> [Exercise requirements] Print the data below exactly as it stands, and keep the pictures out.
:: Exercise materials
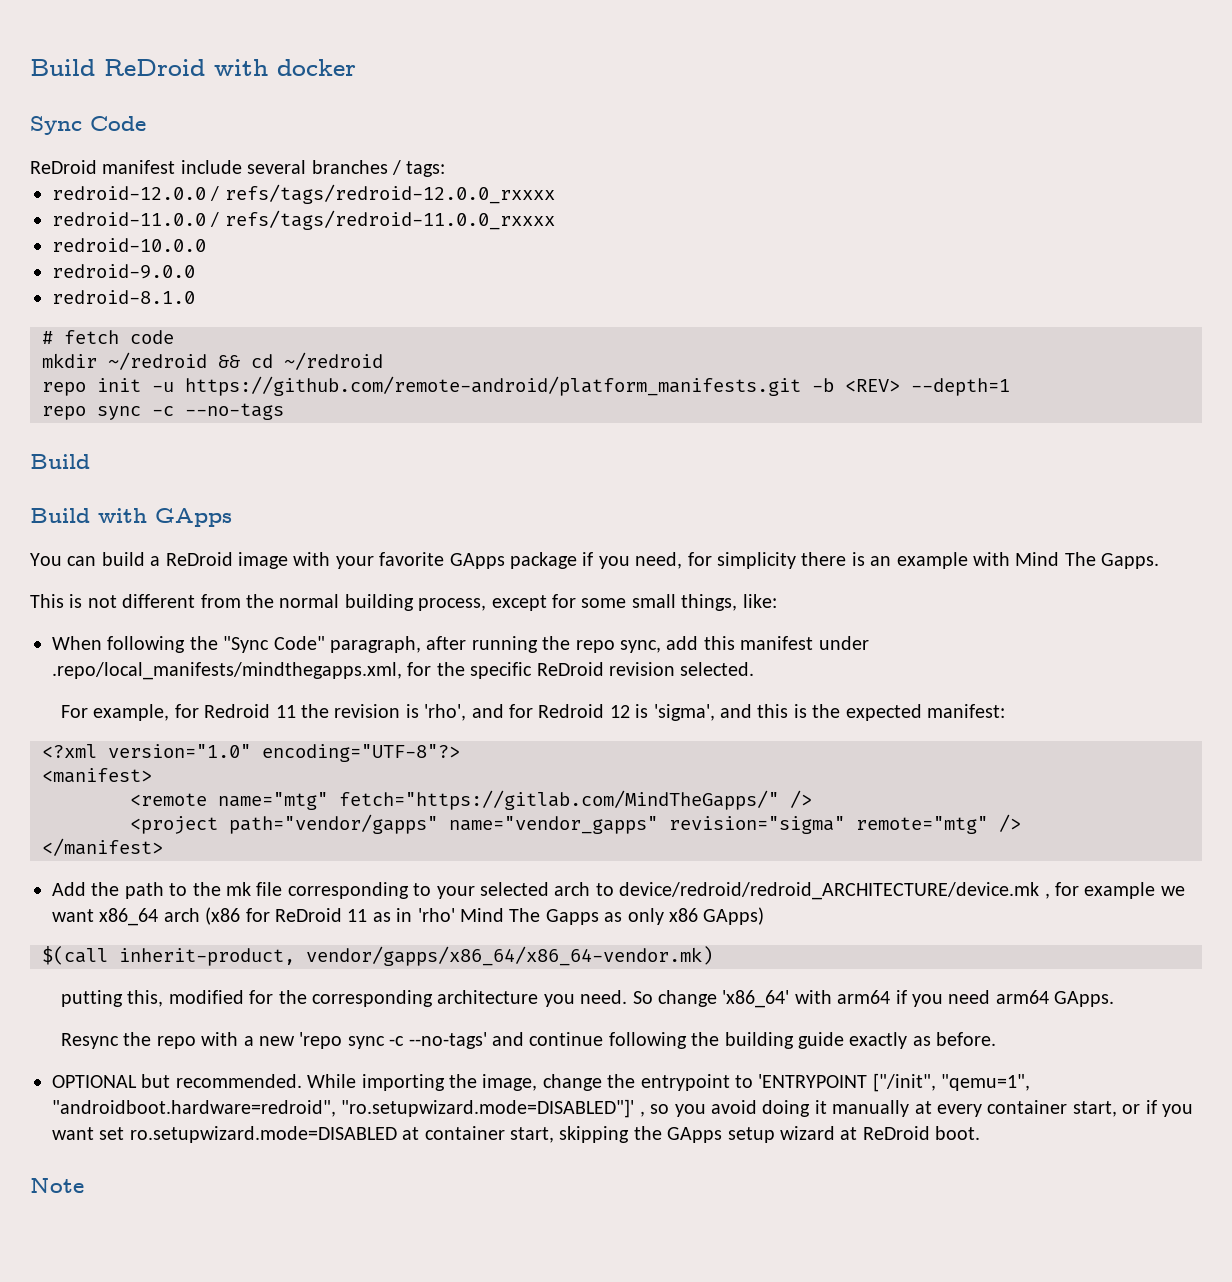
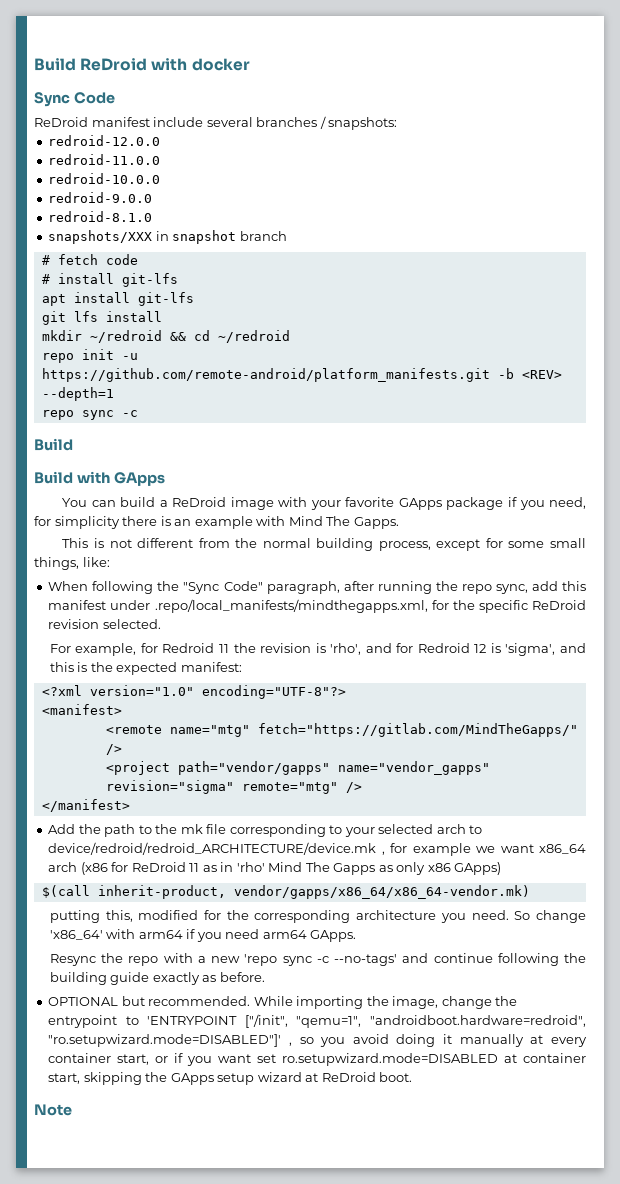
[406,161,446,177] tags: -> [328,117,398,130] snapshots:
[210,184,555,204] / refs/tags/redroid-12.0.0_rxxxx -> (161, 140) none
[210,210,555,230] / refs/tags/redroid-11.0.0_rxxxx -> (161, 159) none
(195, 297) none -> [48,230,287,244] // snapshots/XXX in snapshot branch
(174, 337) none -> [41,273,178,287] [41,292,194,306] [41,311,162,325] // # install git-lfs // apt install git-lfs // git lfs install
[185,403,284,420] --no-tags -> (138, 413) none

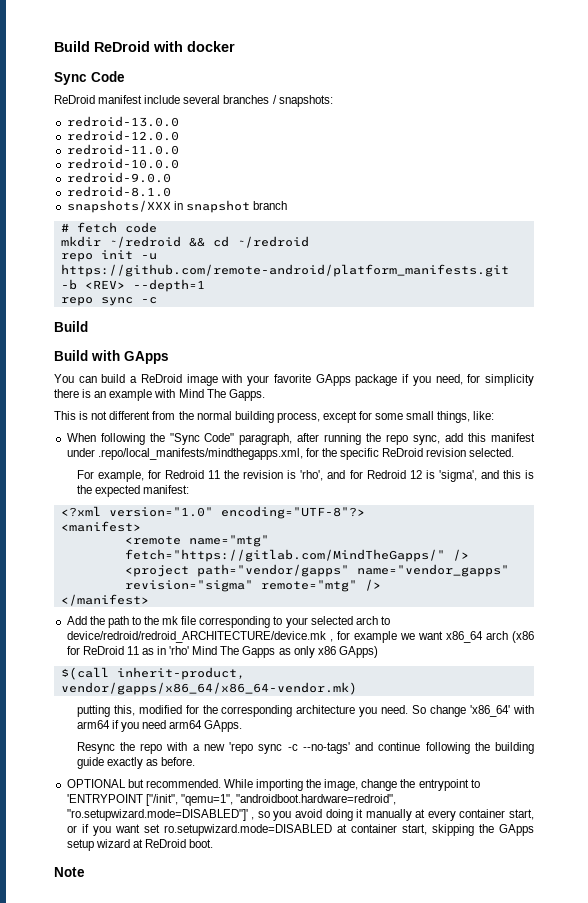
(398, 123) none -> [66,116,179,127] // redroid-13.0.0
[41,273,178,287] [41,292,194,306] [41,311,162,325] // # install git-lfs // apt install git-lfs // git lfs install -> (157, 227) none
::::
> [Output for this task]
[406,161,446,177] tags: -> [328,117,398,130] snapshots:
[210,184,555,204] / refs/tags/redroid-12.0.0_rxxxx -> (161, 140) none
[210,210,555,230] / refs/tags/redroid-11.0.0_rxxxx -> (161, 159) none
(195, 297) none -> [48,230,287,244] // snapshots/XXX in snapshot branch
(174, 337) none -> [41,273,178,287] [41,292,194,306] [41,311,162,325] // # install git-lfs // apt install git-lfs // git lfs install
[185,403,284,420] --no-tags -> (138, 413) none

(398, 123) none -> [66,116,179,127] // redroid-13.0.0
[41,273,178,287] [41,292,194,306] [41,311,162,325] // # install git-lfs // apt install git-lfs // git lfs install -> (157, 227) none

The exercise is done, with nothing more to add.